In spring 2023, less than six months after ChatGPT was released to the public, the Professional Convention Management Association and Gevme, an event-technology provider, rolled out the beta version of Spark, an A.I. platform built specifically for business-event planners. And on October 17, the complete platform was unveiled at the IMEX America show in Las Vegas.
“Think of Spark as your personal co-pilot with access to huge amounts of relevant knowledge that can help you every day, making you smarter, more productive, and more valuable,” says Sherrif Karamat, CEO of PCMA.
Those claims may sound over the top, but for planners exploring the creativity and productivity promises of A.I. tools, Spark has unique advantages. The platform has been fed copious amounts of data related to event planning, and its built-in prompts guide users through meeting-related tasks. More than 5,000 people had registered for Spark as of mid-October
Karamat notes that the main differentiator between Spark and general-purpose A.I. platforms such as ChatGPT is that Spark was made intelligent through data from more than 2,000 people “in our specific industry—not just event organizers but also professionals from hotels, destination marketing organizations, destination management companies, and others.”

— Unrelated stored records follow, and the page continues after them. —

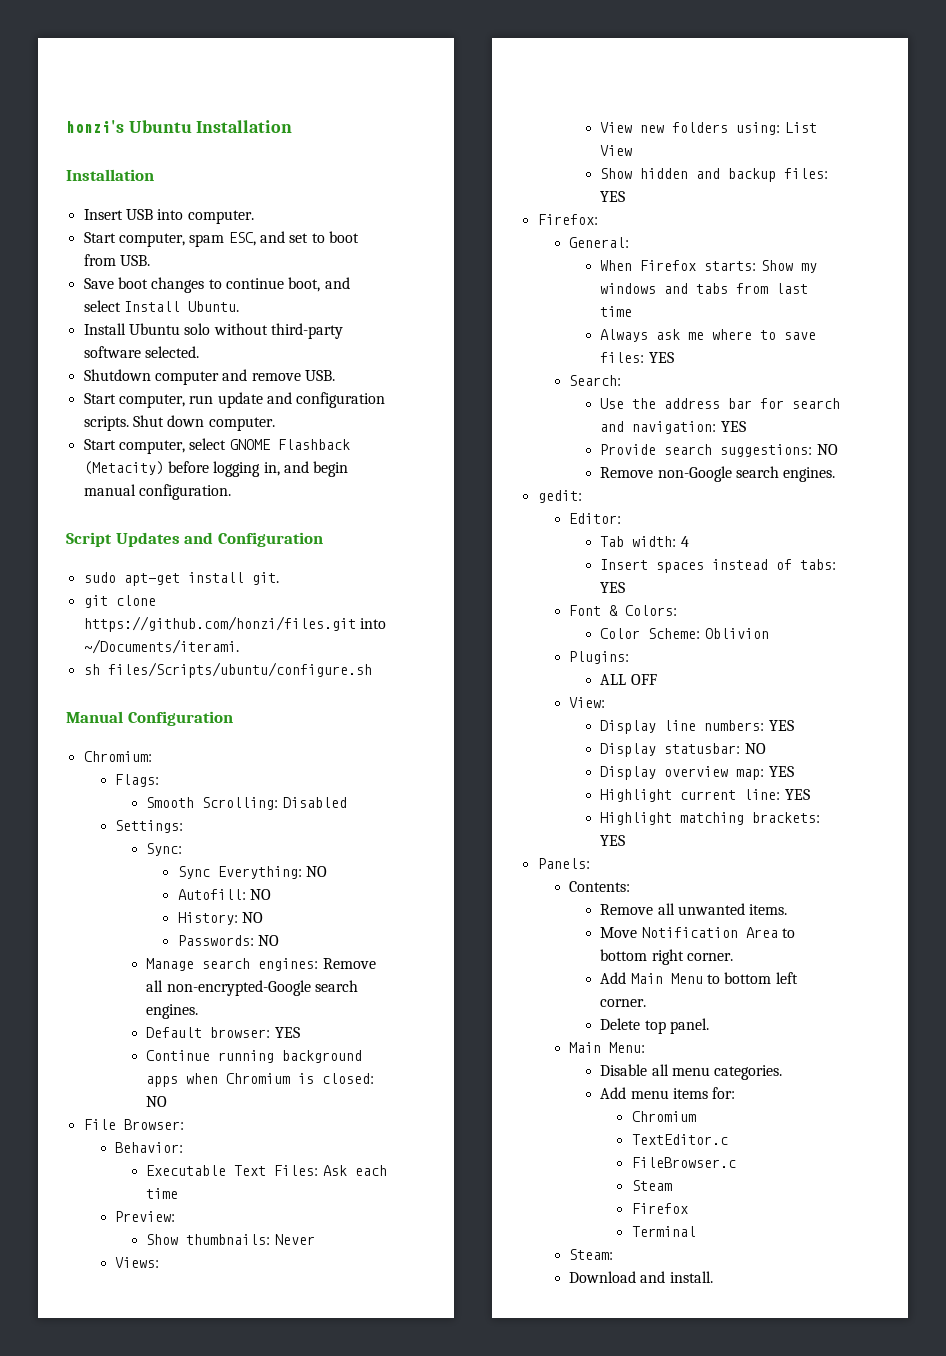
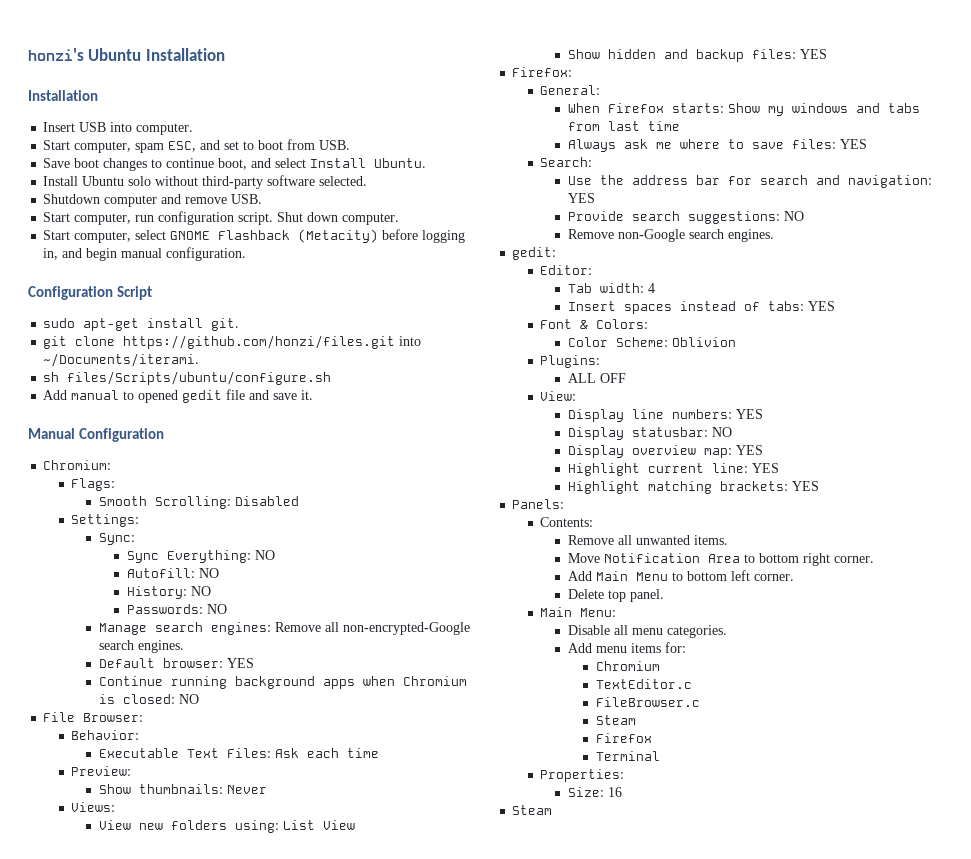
[217,392,386,408] [83,416,129,431] update and configuration scripts. -> [158,211,274,225] configuration script.
(231, 492) none -> [28,286,113,300] Configuration
[115,532,323,547] Updates and Configuration -> (153, 293) none
(372, 670) none -> [43,389,314,403] // Add manual to opened gedit file and save it.
[568,1249,613,1260] [568,1271,713,1283] Steam: // Download and install. -> [540,769,625,782] [568,787,623,797] [512,805,553,815] Properties: // Size: 16 // Steam

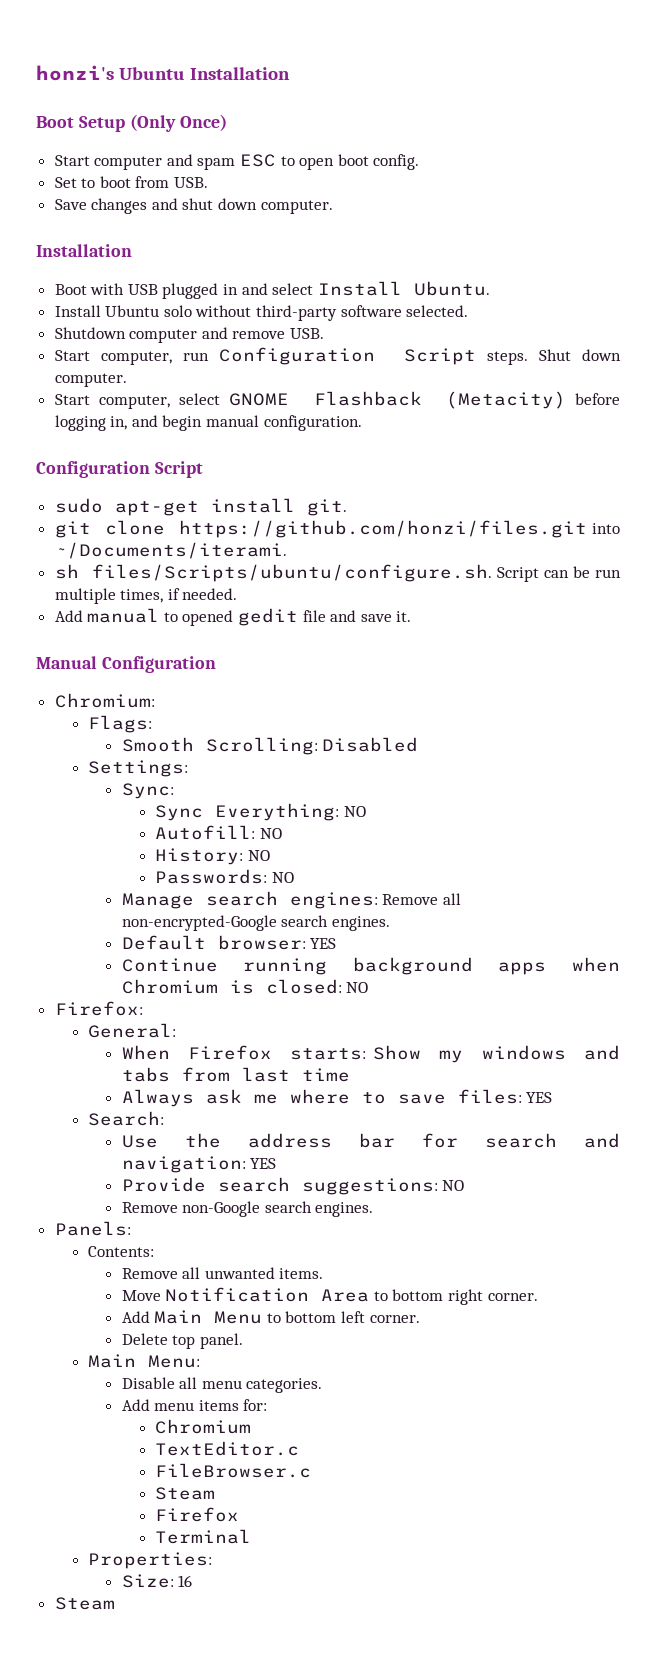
[28,90,98,101] [43,122,194,135] [43,140,240,153] Installation // Insert USB into computer. // Start computer, spam ESC, and set -> [36,114,227,132] [54,154,420,170] [54,177,77,188] Boot Setup (Only Once) // Start computer and spam ESC to open boot config. // Set
[74,158,248,171] boot changes to continue boot, -> [91,198,333,214] [36,244,132,257] [54,283,239,299] changes and shut down computer. // Installation // Boot with USB plugged in
[158,211,274,225] configuration script. -> [218,347,528,365] Configuration Script steps.
[67,371,332,385] files/Scripts/ubuntu/configure.sh -> [91,564,621,582] [54,588,238,604] files/Scripts/ubuntu/configure.sh. Script can be run multiple times, if needed.
[43,712,144,722] [71,730,140,740] [99,748,380,758] [71,766,132,776] [99,784,268,794] [71,802,116,812] [99,820,356,833] [568,49,828,62] // File Browser: // Behavior: // Executable Text Files: Ask each time // Preview: // Show thumbnails: Never // Views: // View new folders using: List View // Show hidden and backup files: YES -> (369, 987) none
[512,247,557,260] [540,265,593,275] [568,283,656,293] [568,301,836,314] [540,319,649,329] [568,337,737,347] [540,355,601,368] [568,373,627,383] [540,391,577,401] [568,409,764,422] [568,427,733,440] [568,445,764,458] [568,463,780,476] [568,481,820,494] // gedit: // Editor: // Tab width: 4 // Insert spaces instead of tabs: YES // Font & Colors: // Color Scheme: Oblivion // Plugins: // ALL OFF // View: // Display line numbers: YES // Display statusbar: NO // Display overview map: YES // Highlight current line: YES // Highlight matching brackets: YES -> (374, 1209) none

Veemal Gungadin, founder of Gevme, stresses that data privacy is a central component of Spark. “The top concern we heard during user testing is, ‘What happens to my data after I enter it?’ Well, Spark takes an enterprise approach that’s exactly the same as the CRM software a company employs,” meaning that any data entered stays walled off to everyone except the user.
How It Works
Spark is organized into five categories: content generation, content repurposing, brainstorming, legal, and analysis. Under each category are the tasks that the platform can complete. For example, in the brainstorming category, a planner could select any of nine prompts, including “generate event taglines,” “generate session topics,” “create personas,” “create session polls,” and so on. For any one of those prompts, the system then guides the planners to input the detailed information needed for good results.

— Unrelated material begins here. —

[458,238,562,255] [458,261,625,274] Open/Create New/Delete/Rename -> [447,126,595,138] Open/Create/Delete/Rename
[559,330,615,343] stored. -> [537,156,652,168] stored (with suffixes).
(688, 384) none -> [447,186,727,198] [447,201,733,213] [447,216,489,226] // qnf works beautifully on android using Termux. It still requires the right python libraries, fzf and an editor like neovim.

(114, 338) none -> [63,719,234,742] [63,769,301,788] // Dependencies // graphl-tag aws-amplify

Here’s an example: The prompt to brainstorm session topics includes drop-down menus for the “event type” and “session format,” as well as content-input boxes for both “event info” and “main theme and subject areas.” Here and elsewhere, users can cut and paste weblinks and other information or upload files of various types, including Word, PDF, Excel, and PowerPoint, in order to make the platform more intelligent to fulfill a planner’s prompt.
Further, using the platform’s data-analysis prompts, planners can dump whole datasets from whichever attendee-feedback files and attendee-tracking apps they use. Spark can then generate charts, graphs, summaries, and trends from the data.
Currently, the system has 27 built-in task prompts, and there is also an option for planners to submit their own prompts.
During testing, Karamat was particularly impressed with some of Spark’s capabilities. For instance, planners can enter entire contracts (with the parties’ names removed) and Spark will assess whether any of the terms deviate significantly from what’s found in other event contracts. Spark can also rewrite specific clauses in the proposed contract to bring those terms within industry norms.
Another example: At the end of an event day, the production team can feed Spark content that was captured via video, audio, and text on that day. From all of that, Spark will create—in less than a minute—a content-highlight reel that can be emailed to attendees and/or non-attendees or posted to social-media channels with Spark-generated messaging that is customized for each channel.
Karamat notes that some language in the results that Spark generates must be edited so that the messaging matches the event host’s brand voice. But the benefits, he says, are clear: “For your event marketing, think of how much time these content-repurposing capabilities will save.”
Training Opportunities and Cost
In late September, PCMA and Gevme launched the Spark Enterprise Accelerator, a training program for the platform. Both the three-week Explorer track and the eight-week Innovator track provide a personalized consultation; use-case workshops that help identify where A.I. can best help a planner’s operation; and a tailored strategy for an organization’s continued use of A.I. for meetings and events. The cost for each of these programs is $25,000 for up to 20 participants; this also provides one year of full Spark access for all participants.
Besides these fee-based training programs, the IMEX America show in Las Vegas in mid-October offered free Spark demos and learning sessions, while PCMA’s Convening Leaders annual event in San Diego in January will also offer demos and tutorials.
The basic version of Spark is free—any planner may use it after registering here. On October 17, PCMA and Gevme rolled out a paid version of Spark featuring more robust capabilities for data and feedback analysis plus other enhancements. Use licenses are offered for individuals ($19/month or $199/year), while enterprise use costs $25,000 for 20 users for one year, which includes personalized consulting services to maximize the effectiveness of the platform for all users within the client organization.